MSME Registration in India: A Full Guide

Micro, small, and medium enterprises (MSMEs) are the motivational power of India's economy as they generate a large part of employment, industrial production, and exports. The Government of India has recognized its central role, and hence, MSMEs provide profit and encouragement. MSME registration, now Udyam registration, is required to enjoy these benefits.

Classification of MSMEs

MSME classification is done according to investment in plant and machinery or equipment, and turnover per year:

  • Micro Enterprises: Up to ₹1 crore investment and up to ₹5 crore turnover.
  • Small Businesses: Investment maximum of ₹10 crore and turnover maximum ₹50 crore.
  • Medium Enterprises: Investment up to ₹50 crore and turnover up to ₹250 crore.

These thresholds equally apply to manufacturing and service sectors.

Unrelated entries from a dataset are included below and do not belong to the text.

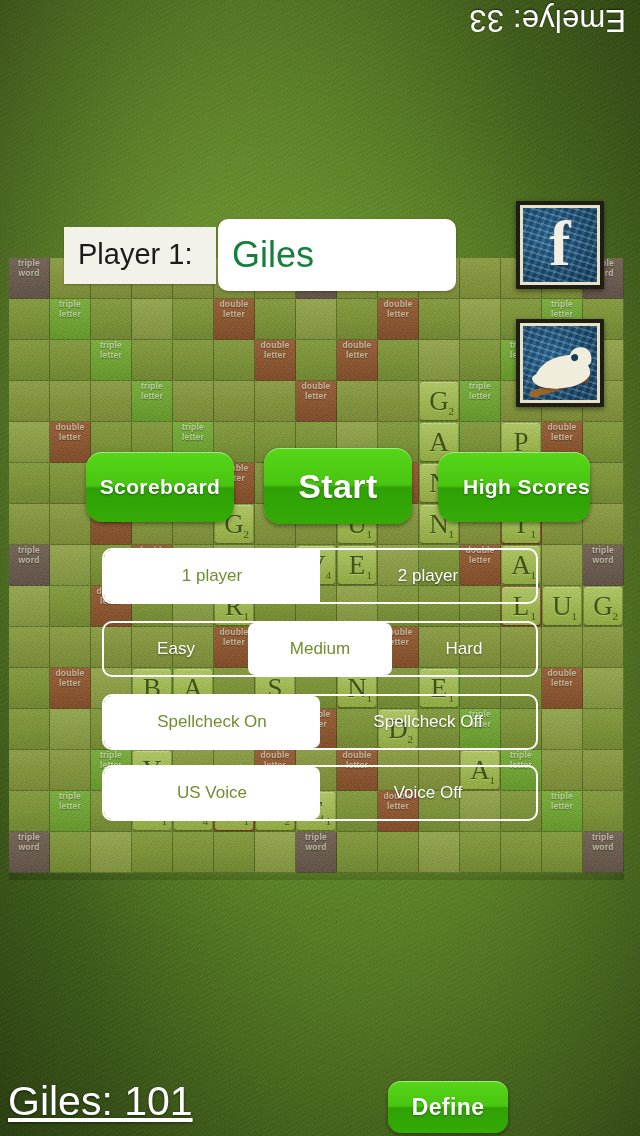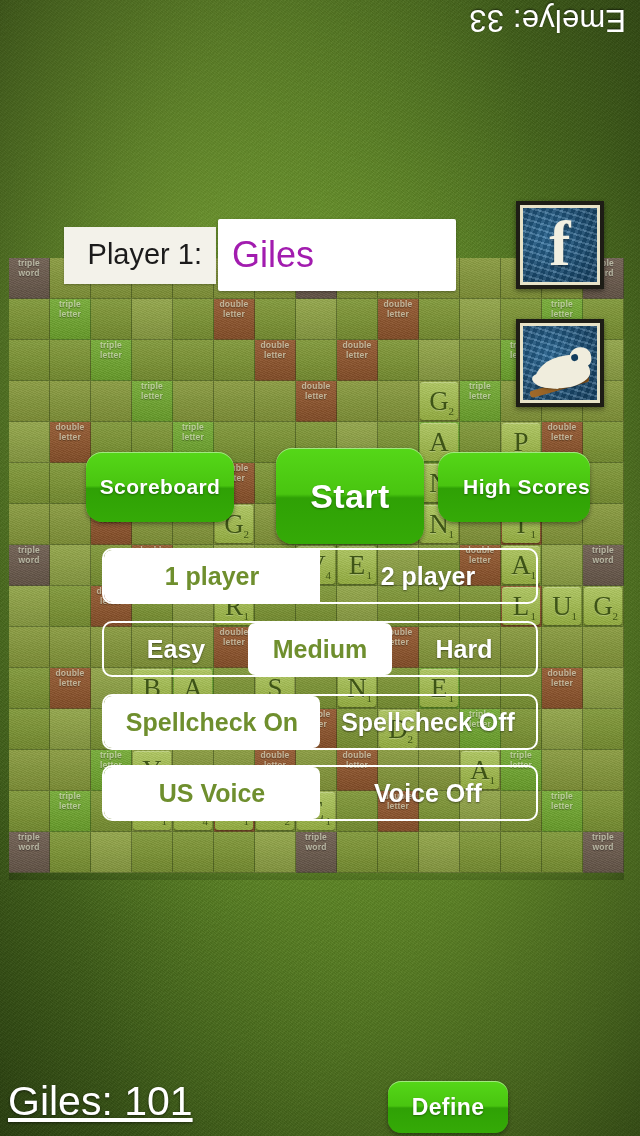--- a/index.html
+++ b/index.html
@@ -105,29 +105,28 @@
 
   
   #name-row { position:absolute; left:64px; top:219px; display:flex; align-items:center; }
   #player-label {
     background:#f3f2ea;
     color:#1b1b1b;
     font-size:29px;
     padding:11px 14px 13px 14px;
     width:152px;
     box-shadow:0 1px 2px rgba(0,0,0,0.25);
-    text-align:right;
   }
   #player-name-input {
     margin-left:2px;
     width:238px; height:72px;
     background:#ffffff;
-    border:none; border-radius:2px;
+    border:none; border-radius:10px;
     font-size:36px;
-    color:#a21caf;
+    color:#15803d;
     padding:0 14px;
     font-family:"Liberation Sans", sans-serif;
     box-shadow:0 1px 3px rgba(0,0,0,0.3);
   }
 
   
   .social {
     position:absolute; right:36px;
     width:88px; height:88px;
     border:4px solid #1e1d16;
@@ -195,21 +194,21 @@
     color:#ffffff;
     font-weight:bold;
     font-family:"Liberation Sans", sans-serif;
     background:linear-gradient(#55d718 0%, #49c510 48%, #2fa105 52%, #35aa07 100%);
     box-shadow:0 2px 4px rgba(0,0,0,0.4), inset 0 1px 0 rgba(255,255,255,0.45);
     text-shadow:0 1px 2px rgba(0,0,0,0.35);
     cursor:pointer;
     letter-spacing:0.4px;
   }
   #scoreboard-button { left:86px; top:452px; width:148px; height:70px; font-size:21px; }
-  #start-button      { left:276px; top:448px; width:148px; height:96px; font-size:34px; }
+  #start-button      { left:264px; top:448px; width:148px; height:76px; font-size:34px; }
   #high-scores-button{ left:438px; top:452px; width:152px; height:70px; font-size:21px;text-align:right; }
   #define-button {
     left:388px; top:1081px; width:120px; height:52px;
     font-size:23px; border-radius:13px;
   }
 
   
   #player-score {
     position:absolute; left:8px; top:1078px;
     color:#ffffff; font-size:41px;
@@ -225,28 +224,27 @@
     display:flex;
     overflow:hidden;
   }
   #seg-players    { top:548px; }
   #seg-difficulty { top:621px; }
   #seg-spellcheck { top:694px; }
   #seg-voice      { top:765px; }
   .seg-opt {
     flex:1;
     display:flex; align-items:center; justify-content:center;
-    font-size:25px;
+    font-size:17px;
     color:#ffffff;
     background:transparent;
     cursor:pointer;
     text-shadow:0 1px 2px rgba(0,0,0,0.45);
     border-right:0px solid transparent;
     white-space:nowrap;
-    font-weight:bold;
   }
   .seg-opt.selected {
     background:#ffffff;
     color:#6f8f2e;
     text-shadow:none;
     border-radius:7px;
   }
   #seg-players .seg-opt.selected { border-radius:7px 0 0 7px; }
 </style>
 </head>

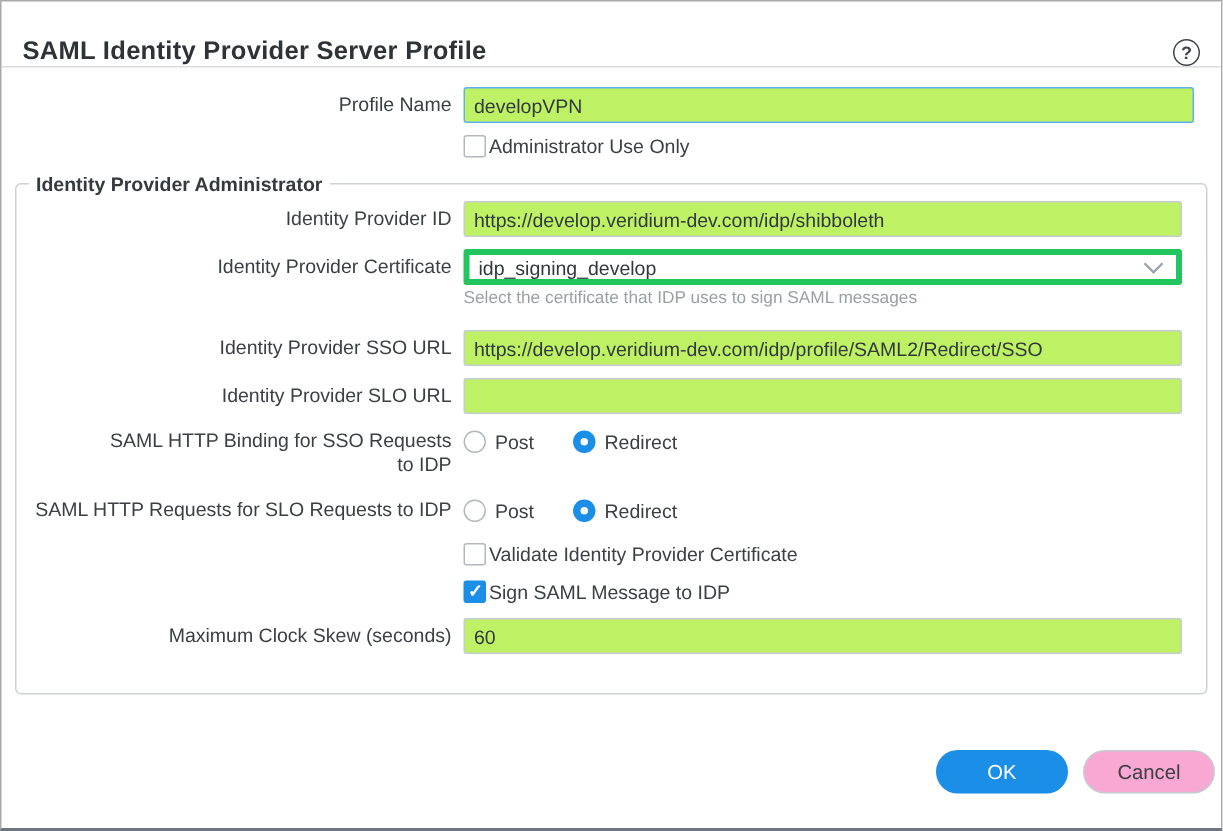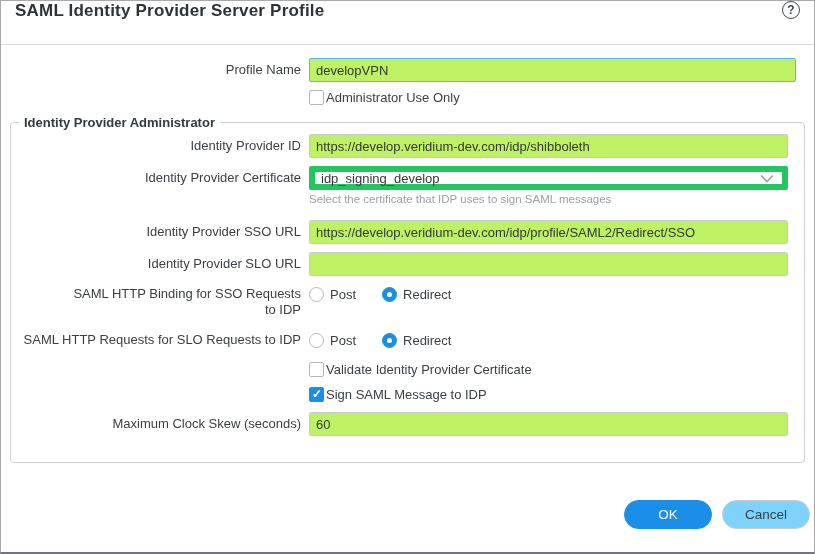--- a/index.html
+++ b/index.html
@@ -4,21 +4,21 @@
 <style>
   * { box-sizing: border-box; margin: 0; padding: 0; }
   html, body { background: #e8e8e8; font-family: "Liberation Sans", sans-serif; }
   .dialog{
     width: 815px; height: 554px; background: #fff;
     border: 1px solid #a9a9a9; border-bottom: 2px solid #6b7680;
     display: flex; flex-direction: column; overflow: hidden;
     color: #3c4045; font-size: 13px;
   }
   .titlebar{
-    height: 44px; flex: 0 0 44px; display: flex; align-items: flex-start;
+    height: 44px; flex: 0 0 44px; display: flex; align-items: flex-end;
     padding: 0 14px; border-bottom: 1px solid #dcdcdc; gap: 12px;
   }
   .title{ font-size: 17px; font-weight: 700; color: #2e3338; letter-spacing: .2px; }
   .help{
     margin-left: auto; width: 18px; height: 18px; border: 1.5px solid #3f464d;
     border-radius: 50%; display: flex; align-items: center; justify-content: center;
     font-size: 12px; font-weight: 700; color: #3f464d; cursor: pointer;
   }
   .bodyarea{ flex: 1; display: flex; flex-direction: column; padding-top: 13px; }
   .row{ display: flex; align-items: center; margin-bottom: 8px; }
@@ -59,35 +59,35 @@
     background: #fff; position: relative; cursor: pointer;
   }
   .radio.on{ background: var(--accent); border-color: var(--accent); }
   .radio.on::after{
     content: ""; position: absolute; width: 5px; height: 5px; background: #fff;
     border-radius: 50%; left: 4px; top: 4px;
   }
   .radio-label{ color: #3c4045; cursor: pointer; }
   .radio-spacer{ width: 14px; flex: 0 0 14px; }
   .select{
-    flex: 1; height: 24px; border: 6px solid #22c55e; border-radius: 2px;
+    flex: 1; height: 24px; border: 4px solid #22c55e; border-radius: 2px;
     display: flex; align-items: center; padding: 0 8px 0 6px; cursor: pointer; background: #fff;
   }
   .sel-text{ flex: 1; color: #33383d; }
   .chev{ stroke: #9aa2aa; stroke-width: 1.6; fill: none; }
   .help-text{
     margin: 3px 0 15px 298px; color: #9aa0a6; font-size: 11.5px;
   }
   .footer{
     margin-top: auto; display: flex; justify-content: flex-end; gap: 10px;
     padding: 0 4px 23px 0;
   }
   .btn{
     min-width: 88px; height: 29px; border-radius: 15px; font-family: "Liberation Sans", sans-serif;
-    font-size: 13.5px; cursor: pointer; border: 1px solid #c6cbd0; background: #7dd3fc; color: #3c4045;
+    font-size: 13.5px; cursor: pointer; border: 1px solid #c6cbd0; background: #f9a8d4; color: #3c4045;
     padding: 0 20px;
   }
   .btn.primary{ background: var(--accent); border-color: var(--accent); color: #fff; }
   .mb2{ margin-bottom: 2px; }
   .mb10{ margin-bottom: 10px; }
   .mb14{ margin-bottom: 14px; }
   .cb-indent{ margin-left: 298px; }
   .cb-indent-outer{ margin-left: 308px; }
 </style>
 </head>

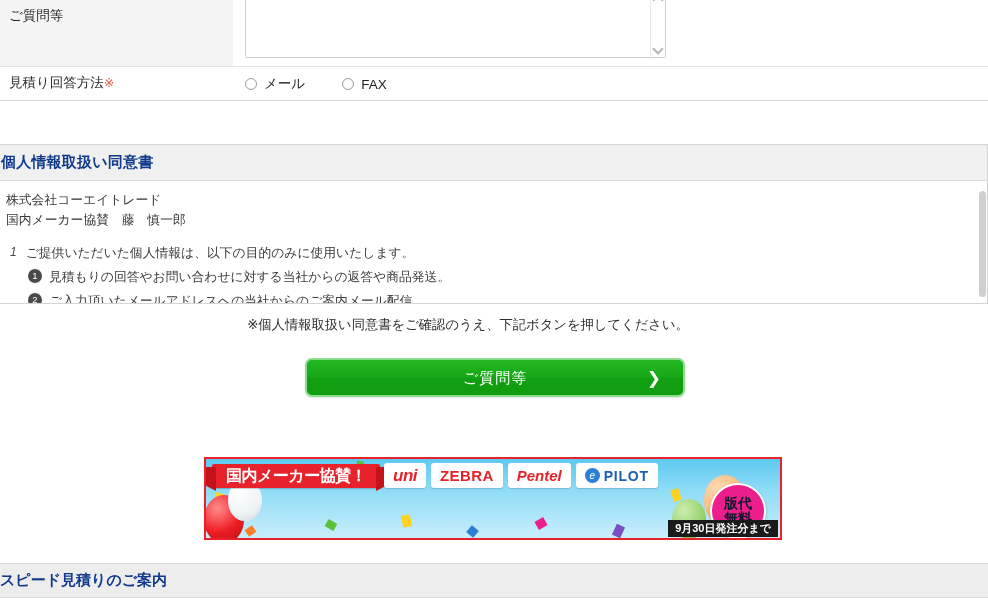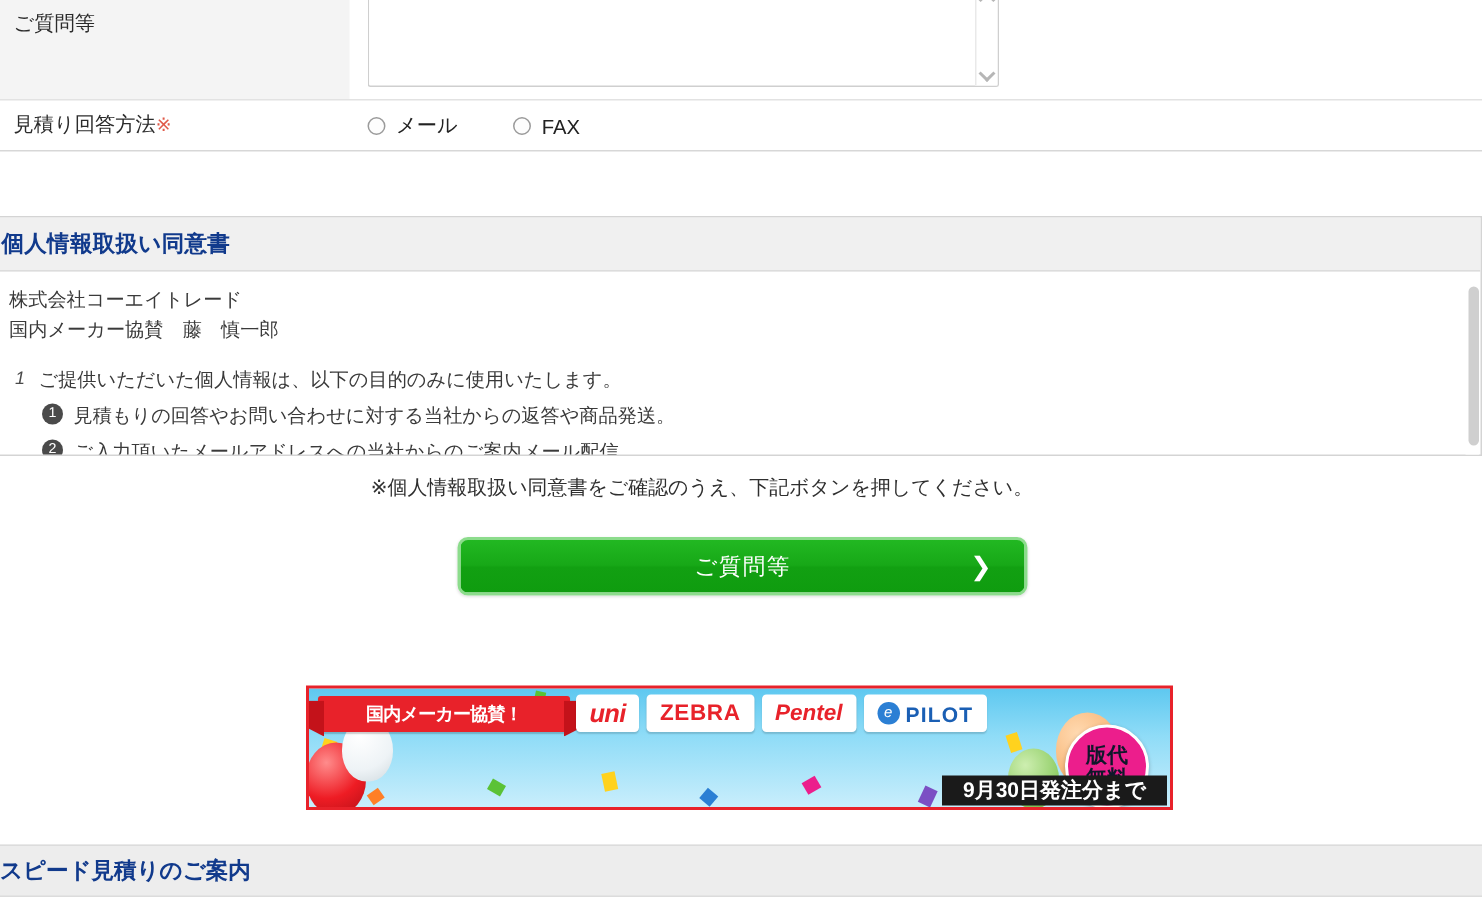--- a/index.html
+++ b/index.html
@@ -229,21 +229,21 @@
     cursor: pointer;
   }
   .bn-confetti { position: absolute; width: 100%; height: 100%; left: 0; top: 0; }
   .cf { position: absolute; }
   .bn-ribbon {
     position: absolute;
     left: 6px; top: 5px;
     width: 168px; height: 24px;
     background: #e8222a;
     color: #ffffff;
-    font-size: 12px;
+    font-size: 16px;
     font-weight: bold;
     text-align: center;
     line-height: 24px;
     letter-spacing: -0.5px;
     border-radius: 2px;
     box-shadow: 0 1px 1px rgba(0,0,0,0.2);
     z-index: 4;
     white-space: nowrap;
   }
   .bn-ribbon::before, .bn-ribbon::after {
@@ -321,23 +321,23 @@
     align-items: center;
     justify-content: center;
     z-index: 6;
     box-shadow: 0 1px 3px rgba(0,0,0,0.25);
   }
   .bn-deadline {
     position: absolute;
     right: 2px; bottom: 1px;
     background: #1a1a1a;
     color: #ffffff;
-    font-size: 14px;
-    font-weight: bold;
-    padding: 1px 14px;
+    font-size: 11px;
+    font-weight: bold;
+    padding: 1px 7px;
     z-index: 6;
     white-space: nowrap;
   }
   .balloon { position: absolute; border-radius: 50% 50% 48% 48%; z-index: 2; }
 
   
   .bottom-sec {
     position: absolute;
     left: -9px; top: 563px;
     width: 997px; height: 35px;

Why Register a Partnership Firm?

Though registration of a partnership firm is not obligatory under the Indian Partnership Act, 1932, it is strongly encouraged because of the several advantages which a registered partnership firm gets:

Legal Recognition: A registered partnership firm enjoys the legal recognition which makes it more trustworthy and credible in the eyes of clients, suppliers, and banks.
Right to Sue: Such a firm, being registered only, can sue or be sued before a court of law. This legal status is important to enforce contractual rights.
Conversion and Expansion: A registered company can be converted into other forms of business such as a Limited Liability Partnership (LLP) or a private company easily, which allows for expansion and growth of the business.
Access to Credit: Registered companies enjoy easier access to credit facilities from financial institutions because of their legal status.
Perpetual Succession: Registration guarantees the continuity of the firm in spite of changes in partnership, including admission or retirement of partners.

Procedure for Registration of a Partnership Firm

The procedure for registration of a partnership firm in India requires the following steps:

1
Select a Unique Name: Designate a unique name for the firm that doesn't violate any existing trademarks.
2
Prepare a Partnership Deed: This is a legal agreement that stipulates the terms and conditions of the partnership, including: The firm's name and address, as well as the partners' names and addresses
  • Nature of the business
  • Each partner's capital contribution
  • Ratio of profit and loss sharing
  • Responsibilities and obligations of partners
  • Dispute resolution mechanisms
3
Stamping of the Partnership Deed: The deed is required to be printed on a non-judicial stamp paper of suitable value, which is different for different states, and signed by all partners.
4
Registration with the Registrar of Firms: File the following documents with the Registrar of Firms in the state where the firm is situated:
  • Application for registration in Form 1
  • Partnership deed filled correctly
  • Affidavit of intention to become partners
  • Evidence of the principal place of business
  • Partner's identity and address proof
5
Payment of Registration Fee: The fee for registration is state-dependent and is determined based on the firm's capital contribution.
6
Issuance of Registration Certificate: On verification of documents, the Registrar will issue a Certificate of Registration, certifying the existence of the partnership firm as a matter of law.

Documents to be Furnished for Registration

To register a firm of partnership, the following documents are usually to be furnished:

Partnership Deed
PAN cards of partners
Address proof of partners (voter ID, Aadhar card, passport, etc.)
Address proof of the firm (utility bills, rent agreement, etc.)